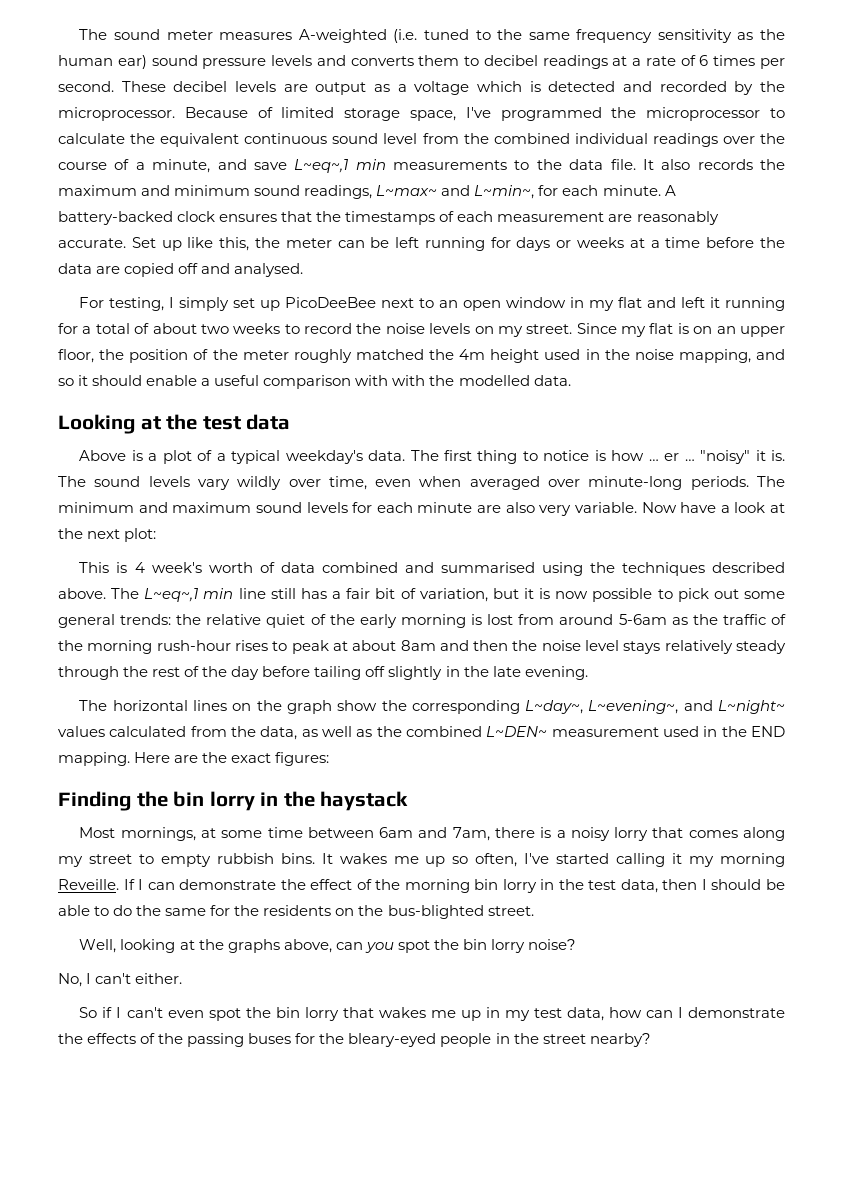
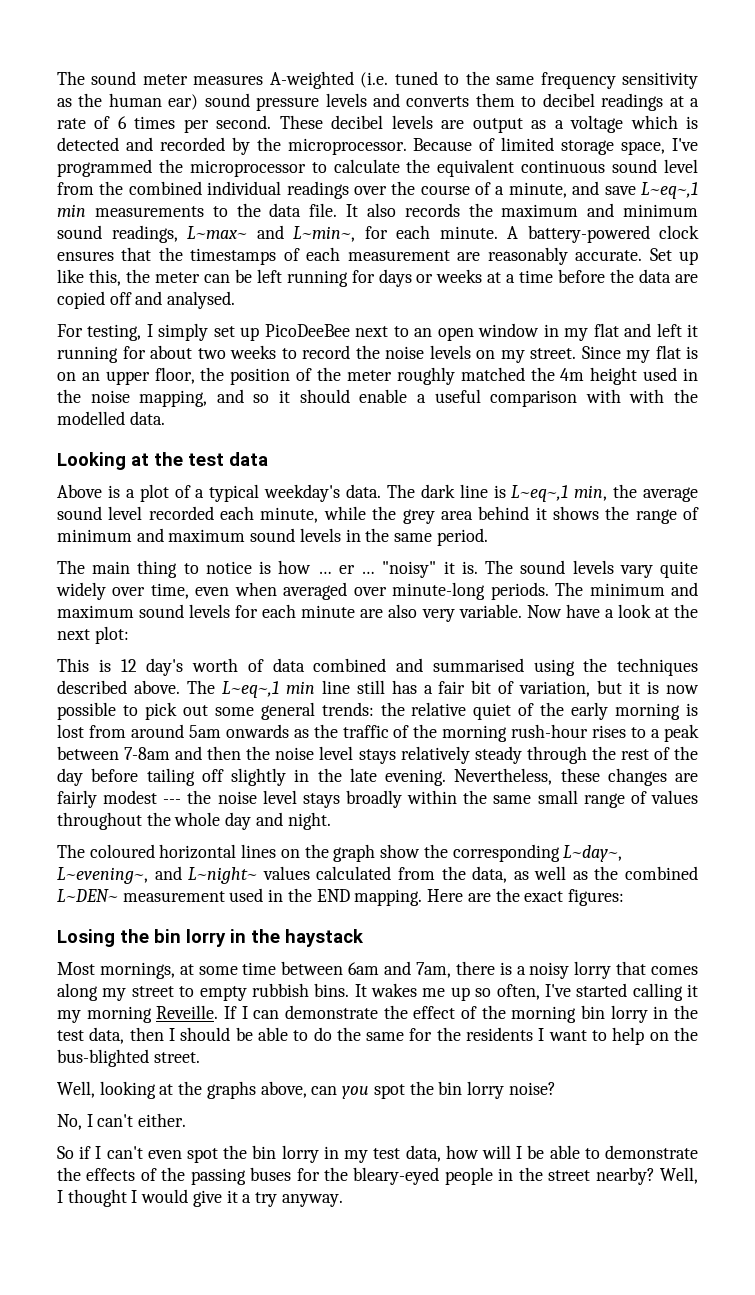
[58,211,173,225] battery-backed -> [527,225,650,243] battery-powered
[82,323,150,334] a total of -> (146, 352) none
[443,450,472,461] first -> [420,484,698,502] [57,506,699,524] [57,528,488,546] [57,560,131,574] dark line is L~eq~,1 min, the average sound level recorded each minute, while the grey area behind it shows the range of minimum and maximum sound levels in the same period. // The main
[237,476,282,490] wildly -> [660,561,698,578] [56,582,106,600] quite widely
[134,562,202,573] 4 week's -> [120,658,184,676] 12 day's
[618,614,667,625] 5-6am -> [188,724,289,738] 5am onwards
[291,640,436,654] peak at about 8am -> [651,724,699,742] [57,746,171,760] a peak between 7-8am
[79,700,108,711] // The -> [454,768,698,786] [57,790,698,808] [57,812,331,830] [57,844,155,858] Nevertheless, these changes are fairly modest --- the noise level stays broadly within the same small range of values throughout the whole day and night. // The coloured
[58,791,131,811] Finding -> [57,929,115,947] Losing
(332, 910) none -> [538,1027,645,1045] I want to help
[342,1007,481,1021] that wakes me up -> (319, 1154) none
[645,1007,683,1018] can I -> [481,1145,600,1159] will I be able to
(651, 1040) none -> [660,1167,699,1184] [57,1189,343,1207] Well, I thought I would give it a try anyway.

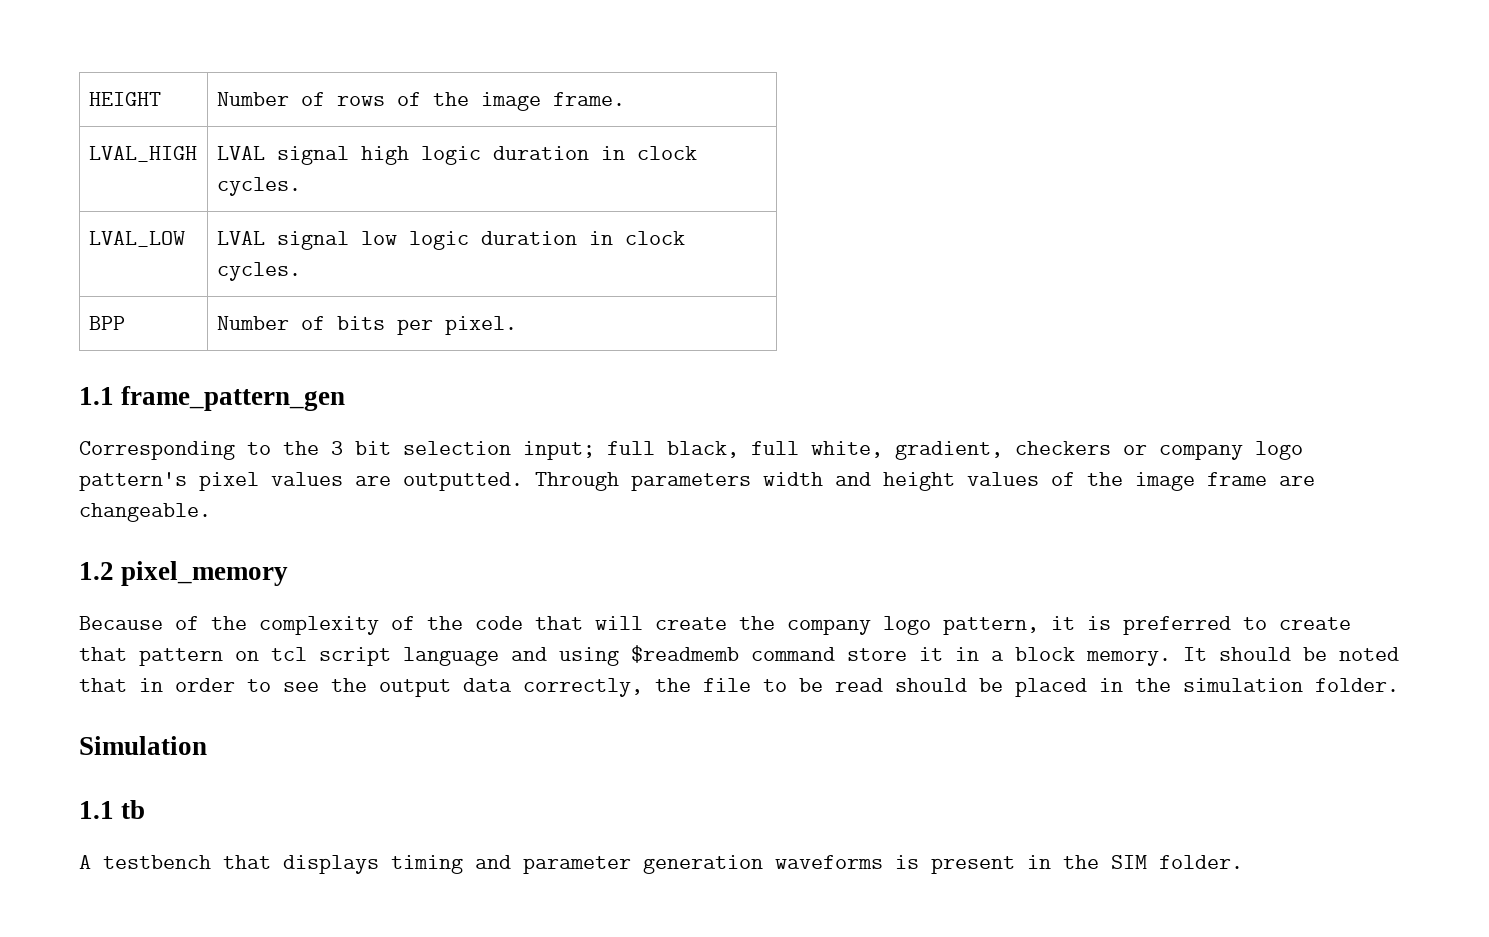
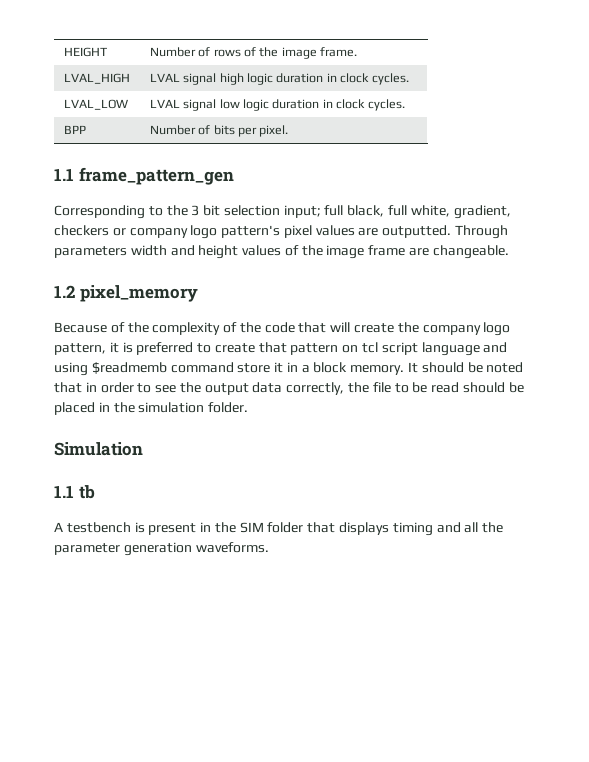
[223,855,883,874] that displays timing and parameter generation waveforms -> (131, 527) none
[1159,855,1243,869] folder. -> [267,522,504,536] [54,542,269,556] folder that displays timing and all the parameter generation waveforms.

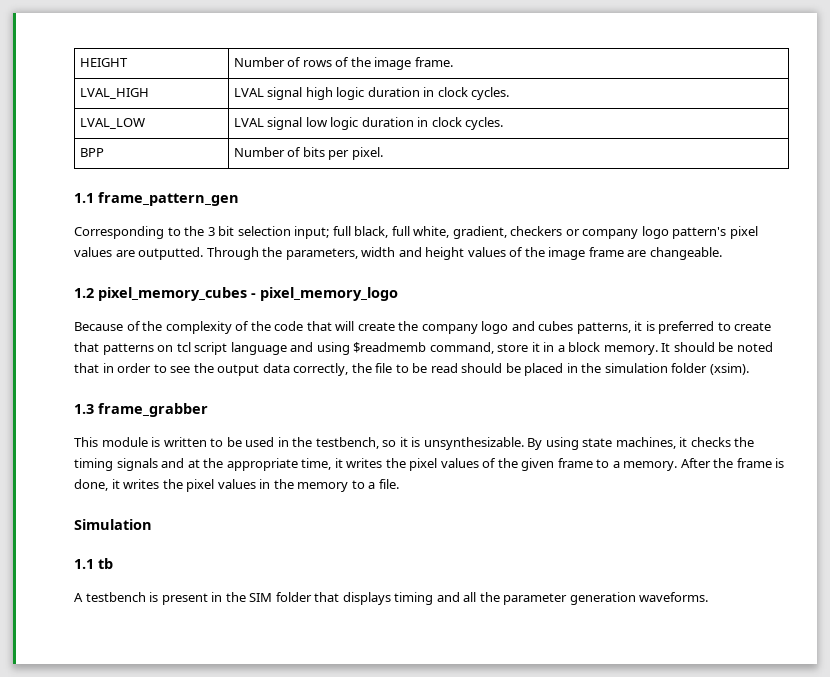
[54,246,127,258] parameters -> [262,247,358,260] the parameters,
[79,285,198,302] pixel_memory -> [98,287,398,301] pixel_memory_cubes - pixel_memory_logo
[54,343,106,355] pattern, -> [511,321,631,334] and cubes patterns,
[290,343,339,355] pattern -> [102,343,154,355] patterns
[170,362,234,373] command -> [429,342,494,354] command,
[208,402,249,413] folder. -> [671,363,749,375] [74,403,208,417] [74,437,755,450] [74,458,785,471] [74,479,399,492] folder (xsim). // 1.3 frame_grabber // This module is written to be used in the testbench, so it is unsynthesizable. By using state machines, it checks the timing signals and at the appropriate time, it writes the pixel values of the given frame to a memory. After the frame is done, it writes the pixel values in the memory to a file.

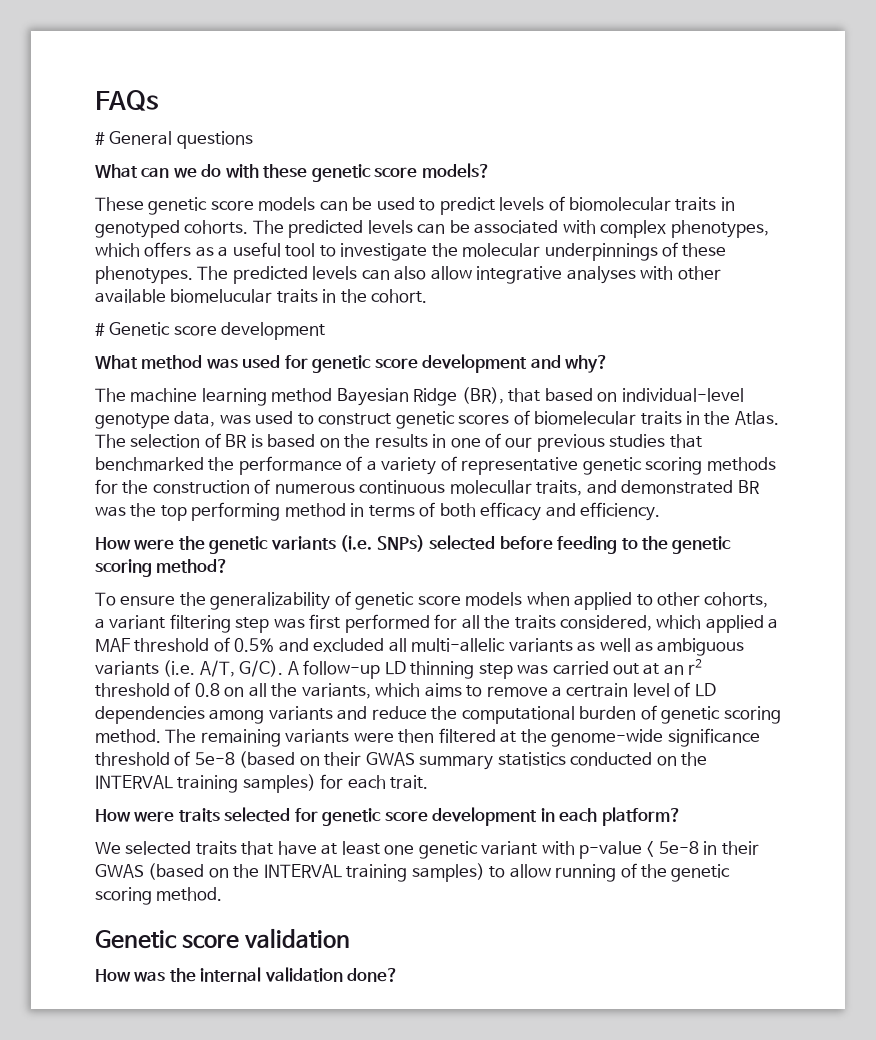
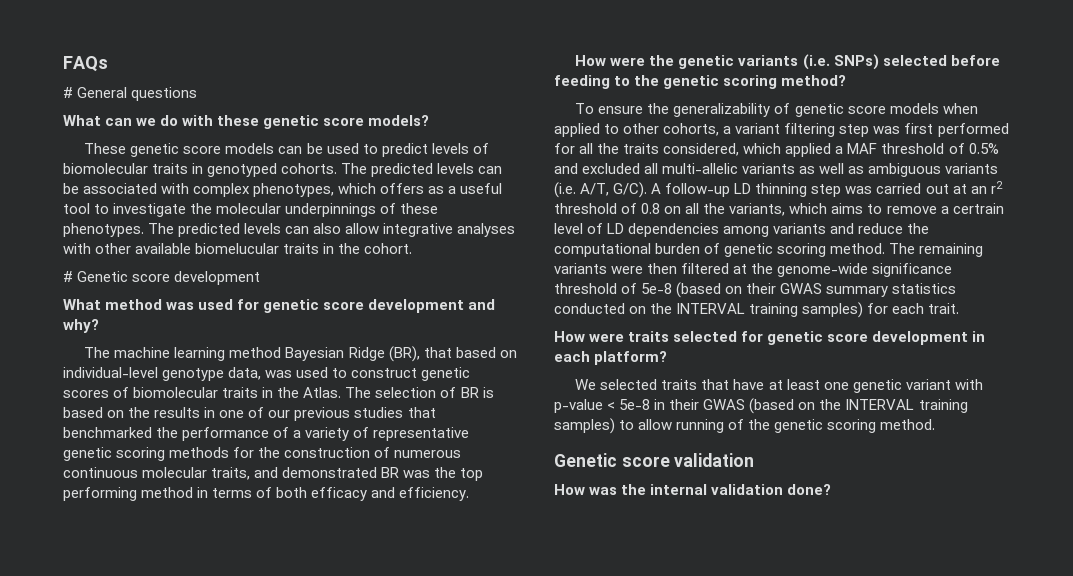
[534,411,637,425] biomelecular -> [133,387,219,398] biomolecular
[449,480,532,494] molecullar -> [142,467,208,478] molecular

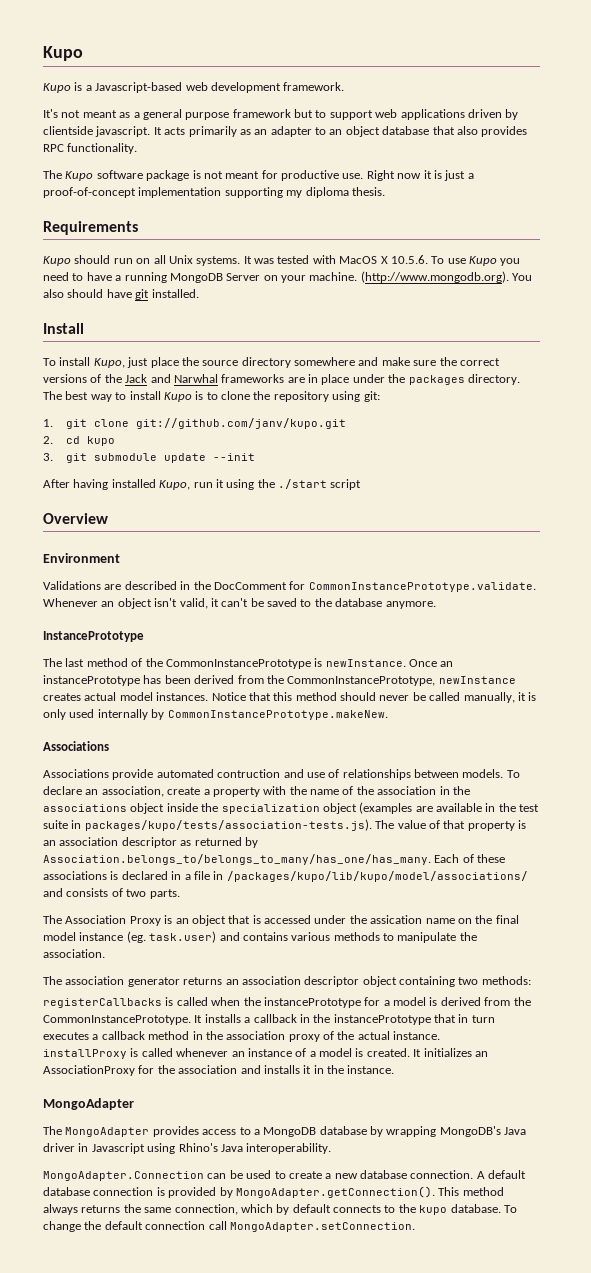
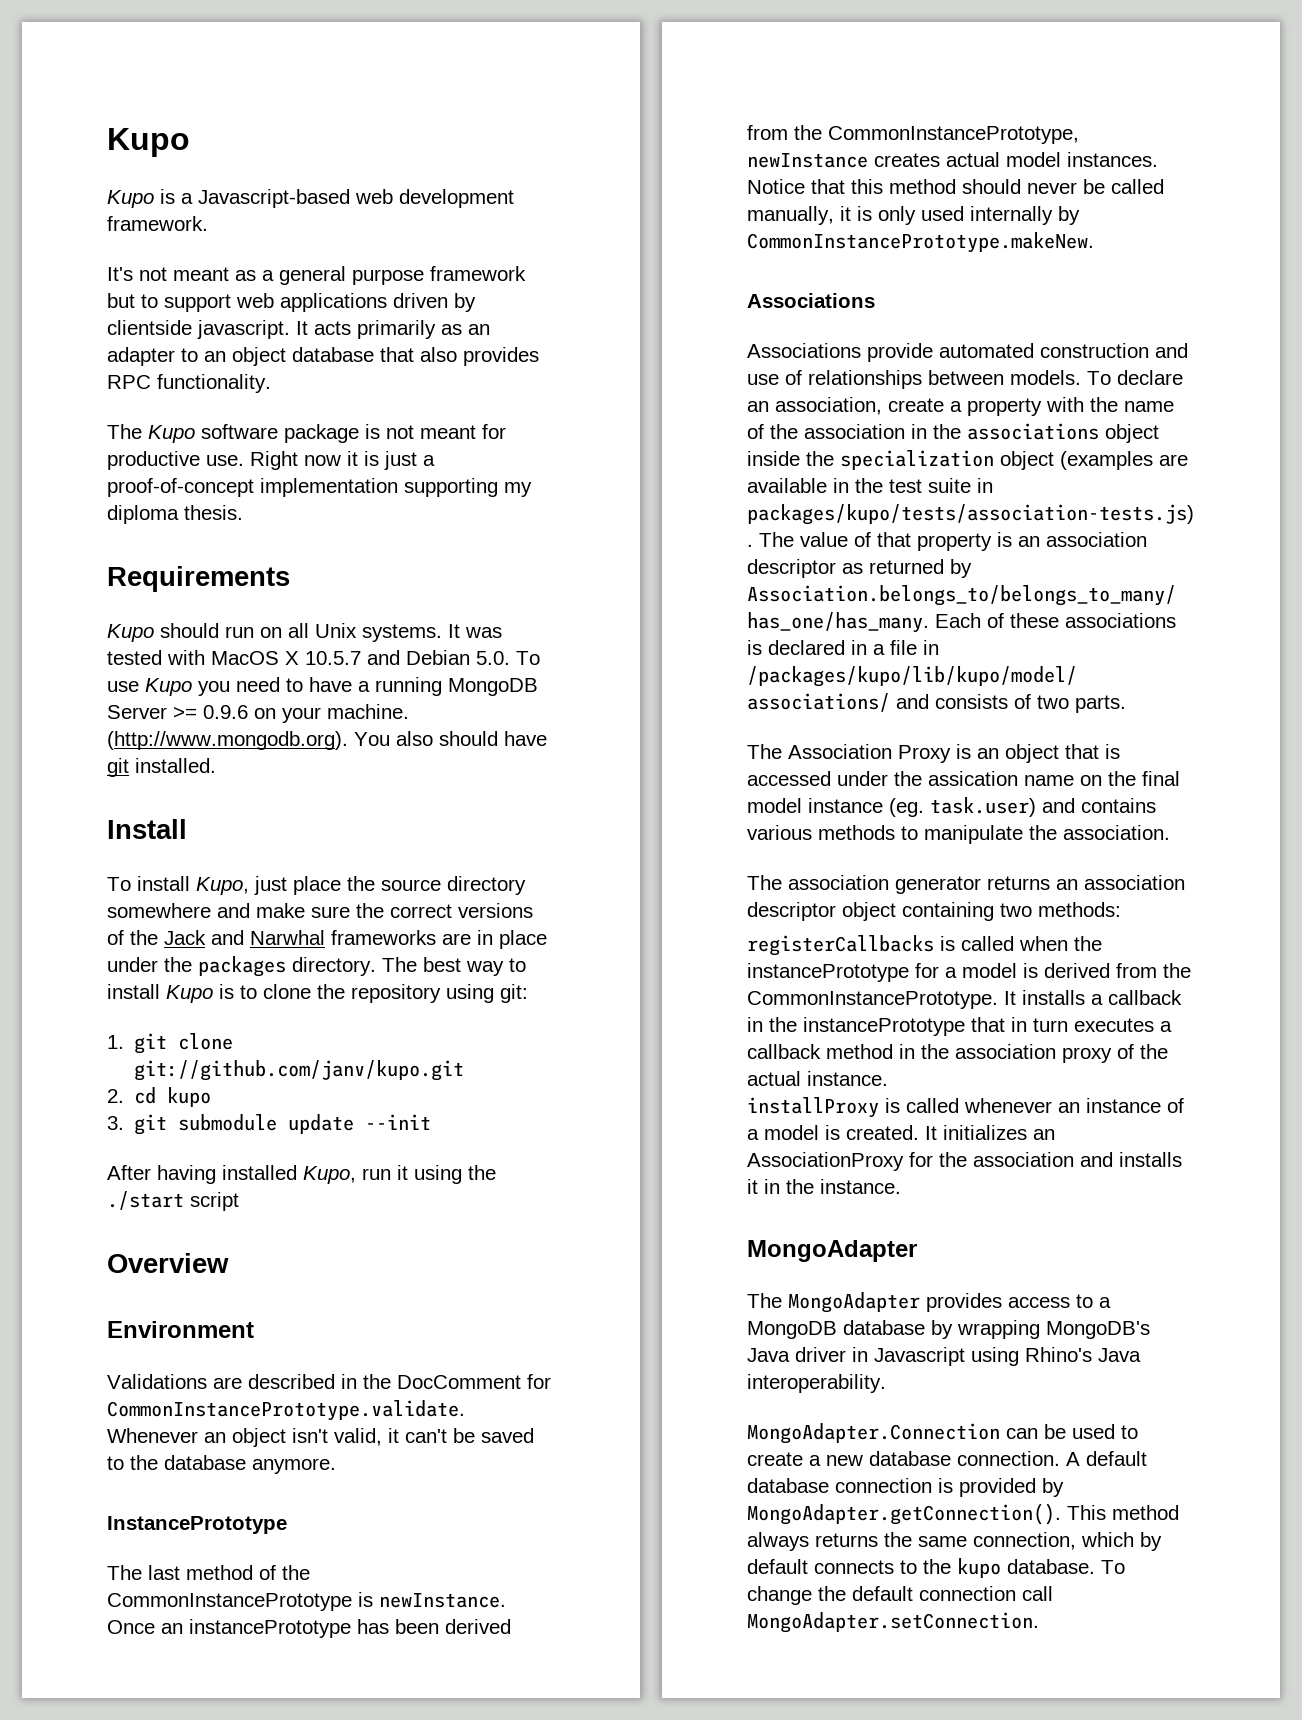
[390,255,428,264] 10.5.6. -> [305,650,510,665] 10.5.7 and Debian 5.0.
(261, 277) none -> [173,705,248,719] >= 0.9.6
[217,769,281,778] contruction -> [1040,343,1149,358] construction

---*---

Please output the lines from the line that contains "[534,411,637,425] biomelecular ->" through the end of the records, both ends included, exactly and with no pictures.

[534,411,637,425] biomelecular -> [133,387,219,398] biomolecular
[449,480,532,494] molecullar -> [142,467,208,478] molecular

[390,255,428,264] 10.5.6. -> [305,650,510,665] 10.5.7 and Debian 5.0.
(261, 277) none -> [173,705,248,719] >= 0.9.6
[217,769,281,778] contruction -> [1040,343,1149,358] construction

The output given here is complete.